Live from NPR News in Washington, I'm Janine Herbst. The U.S. military says it fired a missile to disable a commercial ship that was headed toward a port in Iran. This as the U.S. and Iran are still trying to work out a deal to reopen the Strait of Hormuz. NPR's Greg Myhre has more.
U.S. forces issued more than 20 warnings telling the commercial ship it was in violation of the U.S. blockade. When the ship still refused to comply, a U.S. aircraft shot a Hellfire missile into the engine room of the vessel, the Leon Star, which is registered in Gambia. U.S. Central Command, which is responsible for the Middle East, said the missile disabled the ship.
The commercial vessel was in the Gulf of Oman, near the Strait of Hormuz, where the U.S. Navy is enforcing the blockade that prevents ships going to or from Iranian ports. In another development, U.S. Defense Secretary Pete Hegseth, speaking in Singapore, said U.S. forces are prepared to resume military action if no deal is reached on ending the conflict. Greg Myhre, NPR News, Tel Aviv.
The head of the World Health Organization visited eastern Congo's Bonilla, a city at the heart of the latest Ebola outbreak. It's a rare strain of the virus that has no known vaccine or treatment, and it's spreading fast. Tedros Adhanom Ghebreyesus says building community trust is important.
I came here to show that the communities in Ituri, North Kivu and South Kivu, that they're not alone and that we are here to support. And we understand their pain, but we also understand that they have the energy and all that it needs to stop this.
He says the Democratic Republic of Congo has faced Ebola 16 times before and has ended every outbreak and that it gives him confidence this outbreak will be ended too. The WHO says there are 906 suspected cases and 223 suspected deaths in the region.
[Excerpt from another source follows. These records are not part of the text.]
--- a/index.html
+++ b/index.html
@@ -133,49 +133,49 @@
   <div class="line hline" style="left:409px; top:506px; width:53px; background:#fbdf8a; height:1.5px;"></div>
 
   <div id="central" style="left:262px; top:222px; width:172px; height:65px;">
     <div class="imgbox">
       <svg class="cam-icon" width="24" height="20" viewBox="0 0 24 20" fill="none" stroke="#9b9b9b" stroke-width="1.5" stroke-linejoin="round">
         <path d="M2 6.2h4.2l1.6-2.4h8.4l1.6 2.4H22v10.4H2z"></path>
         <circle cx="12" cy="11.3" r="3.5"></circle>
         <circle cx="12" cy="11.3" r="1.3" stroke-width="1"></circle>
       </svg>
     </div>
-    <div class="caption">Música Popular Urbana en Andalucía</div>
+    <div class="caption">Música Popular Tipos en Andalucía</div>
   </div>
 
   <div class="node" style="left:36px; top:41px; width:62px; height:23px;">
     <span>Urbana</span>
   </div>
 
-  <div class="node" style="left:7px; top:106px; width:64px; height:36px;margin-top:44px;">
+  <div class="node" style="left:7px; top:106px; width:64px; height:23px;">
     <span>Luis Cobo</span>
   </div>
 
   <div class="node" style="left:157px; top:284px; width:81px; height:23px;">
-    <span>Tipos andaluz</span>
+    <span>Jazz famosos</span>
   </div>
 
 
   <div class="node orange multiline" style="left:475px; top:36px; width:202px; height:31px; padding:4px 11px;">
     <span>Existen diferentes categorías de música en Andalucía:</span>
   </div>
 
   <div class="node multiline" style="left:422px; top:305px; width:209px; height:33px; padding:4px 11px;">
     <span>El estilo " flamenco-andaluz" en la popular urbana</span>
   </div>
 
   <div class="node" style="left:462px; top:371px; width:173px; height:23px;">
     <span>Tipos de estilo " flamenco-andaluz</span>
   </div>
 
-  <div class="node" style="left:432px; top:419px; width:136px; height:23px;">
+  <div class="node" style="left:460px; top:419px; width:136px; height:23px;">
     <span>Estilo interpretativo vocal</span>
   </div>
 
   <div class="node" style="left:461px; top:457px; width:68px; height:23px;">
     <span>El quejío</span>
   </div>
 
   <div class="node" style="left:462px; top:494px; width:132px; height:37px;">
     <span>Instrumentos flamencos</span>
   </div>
The Equal Employment Opportunity Commission wants to rescind a rule from 1979 that guides companies on fighting discrimination.
Empire's Andrea Hsu has more.
After Congress passed the Civil Rights Act of 1964, many companies faced a dilemma. They might be accused of discrimination if they didn't fix the underrepresentation of women and Black workers in their ranks. But taking affirmative action to hire more women and Black people might also constitute discrimination.
In 1979, the EEOC issued guidance saying preferential hiring is OK as long as you've documented the imbalance and you come up with a reasonable and temporary plan to fix it. But now the agency wants that rule gone. It's currently under review by the White House. Agency Chair Andrea Lucas has argued, quote, the way to stop discriminating based on race is to stop discriminating based on race.